### What you have to do
Your answer should be every line of the records that contains the word "none", copied as it stands.

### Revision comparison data
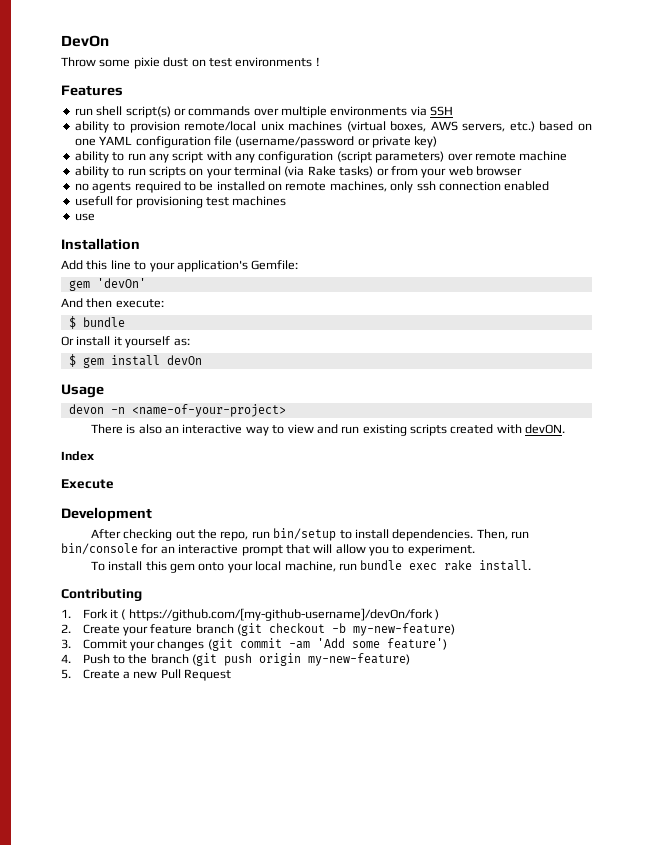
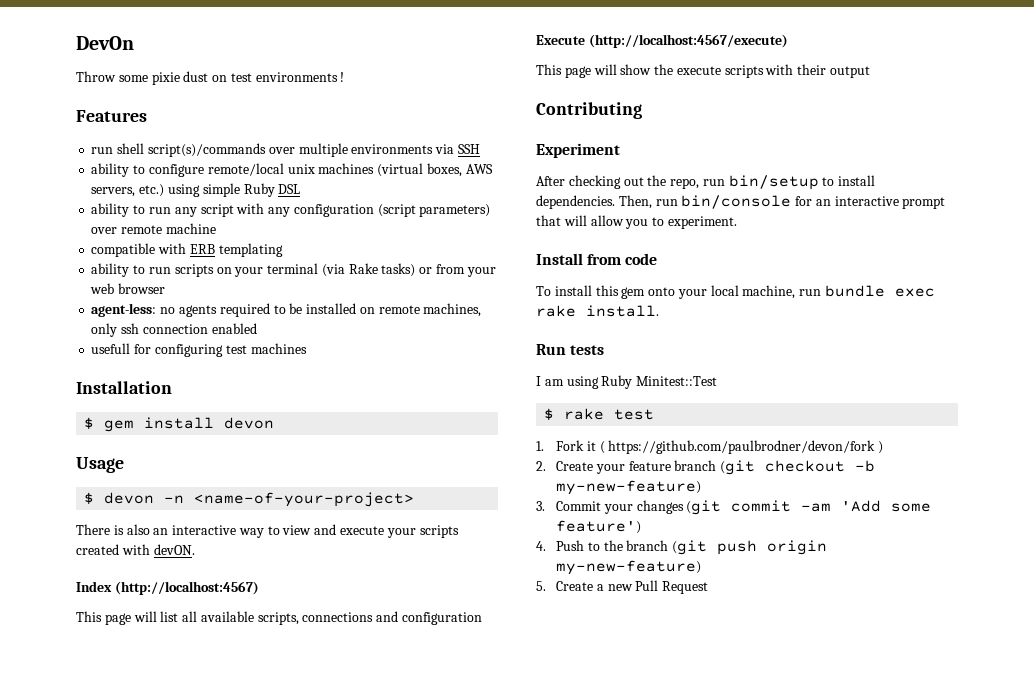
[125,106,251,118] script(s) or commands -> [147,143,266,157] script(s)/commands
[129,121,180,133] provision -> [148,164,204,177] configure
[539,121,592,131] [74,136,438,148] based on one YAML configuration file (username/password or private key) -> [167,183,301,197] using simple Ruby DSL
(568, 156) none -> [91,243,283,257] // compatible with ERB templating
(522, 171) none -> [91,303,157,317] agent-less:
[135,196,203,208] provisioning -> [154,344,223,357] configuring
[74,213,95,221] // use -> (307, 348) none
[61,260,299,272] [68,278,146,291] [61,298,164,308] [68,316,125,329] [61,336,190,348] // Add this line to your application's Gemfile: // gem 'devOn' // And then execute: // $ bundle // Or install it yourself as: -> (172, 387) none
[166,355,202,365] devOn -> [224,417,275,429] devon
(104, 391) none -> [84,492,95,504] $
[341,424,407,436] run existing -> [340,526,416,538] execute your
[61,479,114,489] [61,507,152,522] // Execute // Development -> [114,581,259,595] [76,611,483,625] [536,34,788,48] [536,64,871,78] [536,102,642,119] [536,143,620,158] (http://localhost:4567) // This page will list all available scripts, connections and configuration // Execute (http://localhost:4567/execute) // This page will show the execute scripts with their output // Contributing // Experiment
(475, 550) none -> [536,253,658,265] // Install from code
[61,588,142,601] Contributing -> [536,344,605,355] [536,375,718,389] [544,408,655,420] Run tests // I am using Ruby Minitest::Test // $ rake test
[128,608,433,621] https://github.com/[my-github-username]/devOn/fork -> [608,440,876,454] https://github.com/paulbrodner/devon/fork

### Expected output
(568, 156) none -> [91,243,283,257] // compatible with ERB templating
(522, 171) none -> [91,303,157,317] agent-less:
[74,213,95,221] // use -> (307, 348) none
[61,260,299,272] [68,278,146,291] [61,298,164,308] [68,316,125,329] [61,336,190,348] // Add this line to your application's Gemfile: // gem 'devOn' // And then execute: // $ bundle // Or install it yourself as: -> (172, 387) none
(104, 391) none -> [84,492,95,504] $
(475, 550) none -> [536,253,658,265] // Install from code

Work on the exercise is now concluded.